BEGIN
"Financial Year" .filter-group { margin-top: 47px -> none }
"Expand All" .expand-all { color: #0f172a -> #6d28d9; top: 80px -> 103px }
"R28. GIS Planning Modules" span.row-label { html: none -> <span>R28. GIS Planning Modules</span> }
END
BEGIN
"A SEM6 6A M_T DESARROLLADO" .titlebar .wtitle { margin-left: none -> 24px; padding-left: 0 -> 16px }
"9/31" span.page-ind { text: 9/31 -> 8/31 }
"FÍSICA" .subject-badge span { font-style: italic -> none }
END
Only one stretch of the records above is wanted: the lines between the one holding "margin-top: 47px ->" and the one holding "html: none ->", inclusive, reproduced exactly.

"Financial Year" .filter-group { margin-top: 47px -> none }
"Expand All" .expand-all { color: #0f172a -> #6d28d9; top: 80px -> 103px }
"R28. GIS Planning Modules" span.row-label { html: none -> <span>R28. GIS Planning Modules</span> }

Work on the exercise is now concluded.